Thanks y'all. All this talk about laying the bike down...geez. I know mine is not an expensive bike but I would still hate to smash it up (but would be a good excuse to upgrade!). If it does happen though, my next post will be "Would you race on your 1985 steel commuter with downtube friction shifters?”


----------



## edwin headwind (Aug 23, 2004)

True Story: A couple of weeks ago I flew back east for 10 days with my wife & kids for a vacation/ family reunion . While there, I seen an advertisement for a local 35 mile road race. Unfortunately I didn't have any bike to ride & the local shops didn't "do" rentals. So my wife says; "Why don't you buy one at WalMart & return it after the race?"...............
Anyway, I went to the local WalMart & picked out their finest road bike, a $499.00 off brand 53cm (I ride a 61cm), & entered the race the following morning. The bike was so small for that even though I maxed out the seatpost it looked like I was riding a kid's bike. Toeclips & all.
Anyway, even though it was pouring rain & the seatpost started slipping into the frame, I finished 3rd place in my age group! So...............Yes , you can race on an entry level bike!:thumbsup:

Oh yeah, I returned the bike after the race to WalMart customer service & told them that after riding it for awhile, I determined it was too small for me.


----------



## FBinNY (Jan 24, 2009)

edwin headwind said:


> True Story: A couple of weeks ago I flew back east for 10 days with my wife & kids for a vacation/ family reunion . While there, I seen an advertisement for a local 35 mile road race. Unfortunately I didn't have any bike to ride & the local shops didn't "do" rentals. So my wife says; "Why don't you buy one at WalMart & return it after the race?"...............
> Anyway, I went to the local WalMart & picked out their finest road bike, a $499.00 off brand 53cm (I ride a 61cm), & entered the race the following morning. The bike was so small for that even though I maxed out the seatpost it looked like I was riding a kid's bike. Toeclips & all.
> Anyway, even though it was pouring rain & the seatpost started slipping into the frame, I finished 3rd place in my age group! So...............Yes , you can race on an entry level bike!:thumbsup:
> 
> Oh yeah, I returned the bike after the race to WalMart customer service & told them that after riding it for awhile, I determined it was too small for me.

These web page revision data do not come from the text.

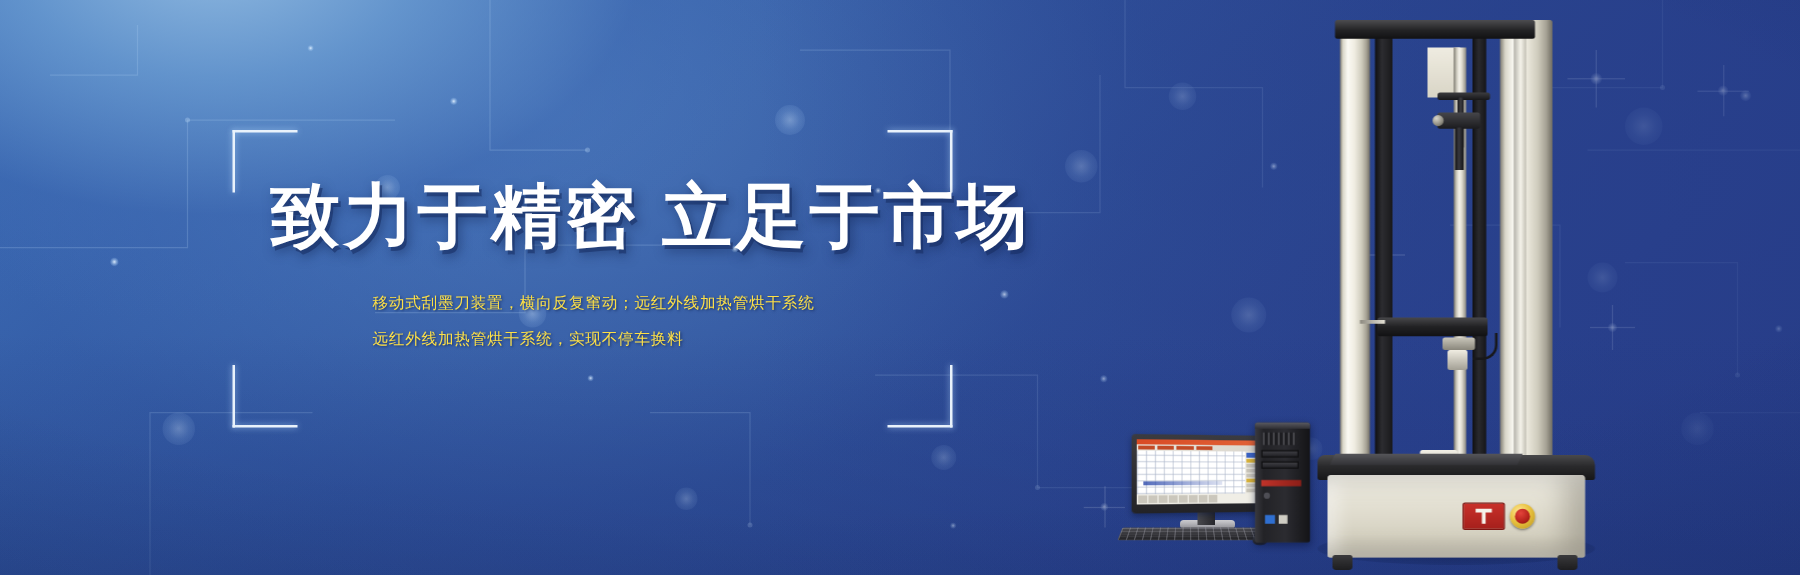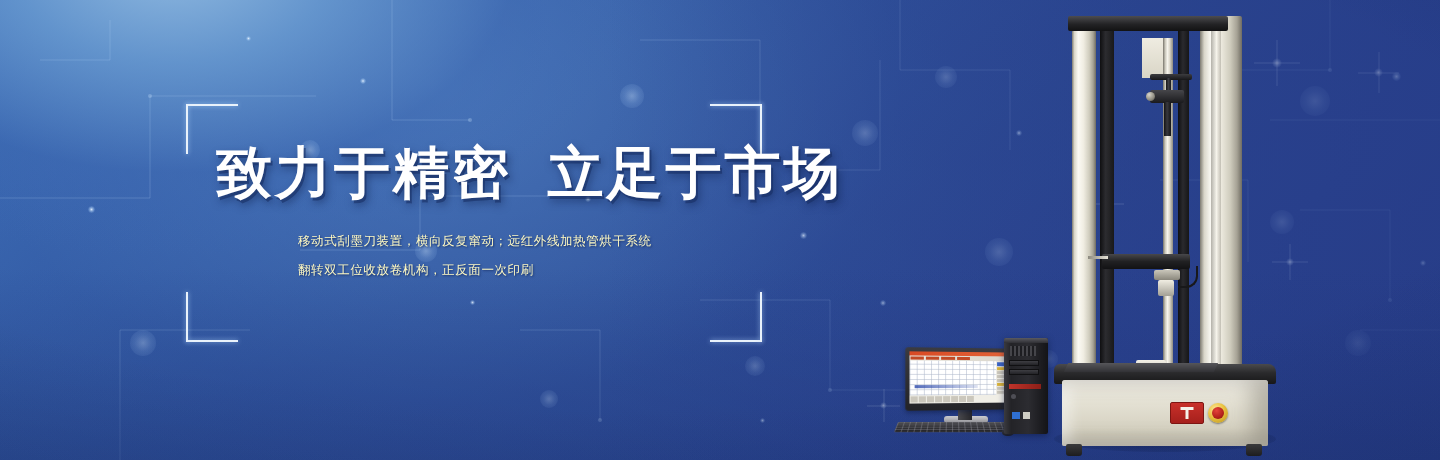--- a/index.html
+++ b/index.html
@@ -65,7 +65,7 @@
   .star::after  { top:50%; left:-180%; height:1px; width:460%; transform:translateY(-50%); }
 
   
-  .frame { position: absolute; left: 186px; top: 104px; width: 576px; height: 238px; font-family: Liberation Mono, monospace; }
+  .frame { position: absolute; left: 186px; top: 104px; width: 576px; height: 238px; }
   .corner { position: absolute; width: 52px; height: 50px; }
   .corner i { position: absolute; background: #e9f2fb; box-shadow: 0 0 5px rgba(180,215,255,0.75); }
   .corner .h { height: 2px; width: 52px; }

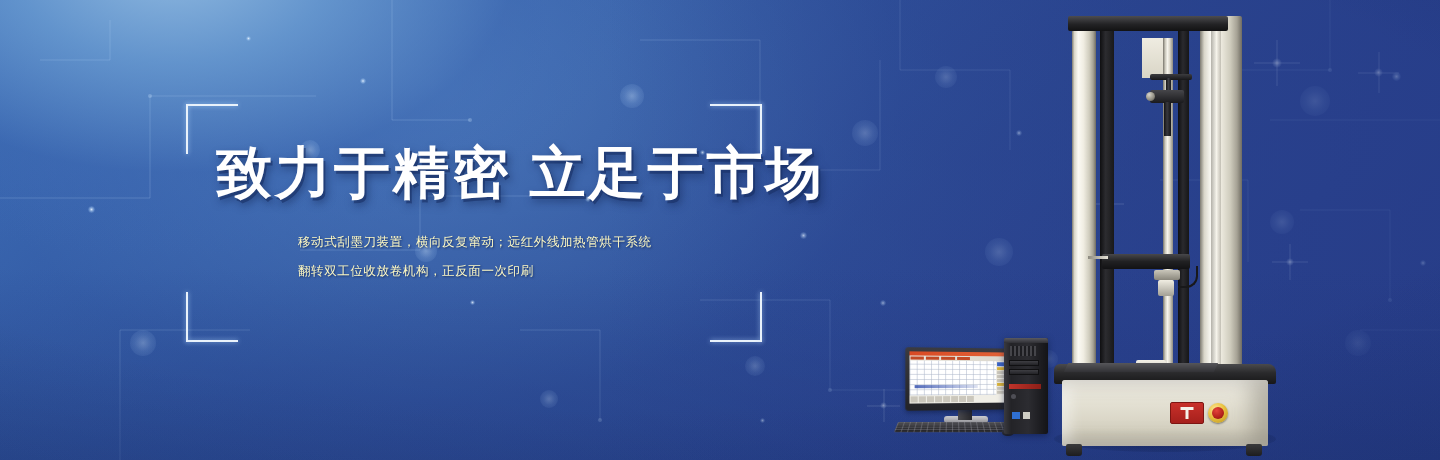--- a/index.html
+++ b/index.html
@@ -96,7 +96,7 @@
   }
   .subline {
     font-size: 12.5px;
-    color: #fef9c3;
+    color: #fde047;
     letter-spacing: 0.6px;
     line-height: 28.5px;
     white-space: nowrap;

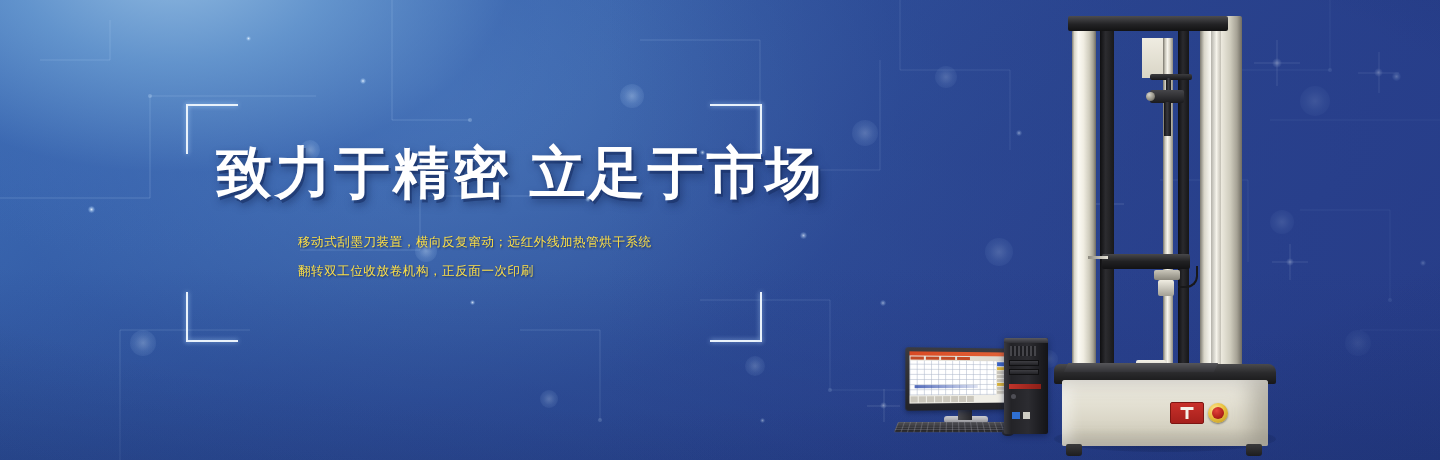--- a/index.html
+++ b/index.html
@@ -450,7 +450,7 @@
 
     <div class="sublines">
       <div class="subline">移动式刮墨刀装置，横向反复窜动；远红外线加热管烘干系统</div>
-      <div class="subline">翻转双工位收放卷机构，正反面一次印刷</div>
+      <div class="subline">远红外线加热管烘干系统，实现不停车换料</div>
     </div>
   </div>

I don't know what to say. 

Let me get this straight, you set out to defraud Walmart and "borrow" one of their bikes for a joyride and abuse it, knowing full well that you weren't at all interested in buying it. And you're proud enough of this to advertise it on the forum.?

Question, do you work for free? and am I welcome to "borrow" any of your stuff anytime I feel like it? maybe your car? Please let us know where it's parked, and put the keys under the mat.


----------



## Matt1986 (Mar 19, 2010)

FBinNY said:


> I don't know what to say.
> 
> Let me get this straight, you set out to defraud Walmart and "borrow" one of their bikes for a joyride and abuse it, knowing full well that you weren't at all interested in buying it. And you're proud enough of this to advertise it on the forum.?
> 
> Question, do you work for free? and am I welcome to "borrow" any of your stuff anytime I feel like it? maybe your car? Please let us know where it's parked, and put the keys under the mat.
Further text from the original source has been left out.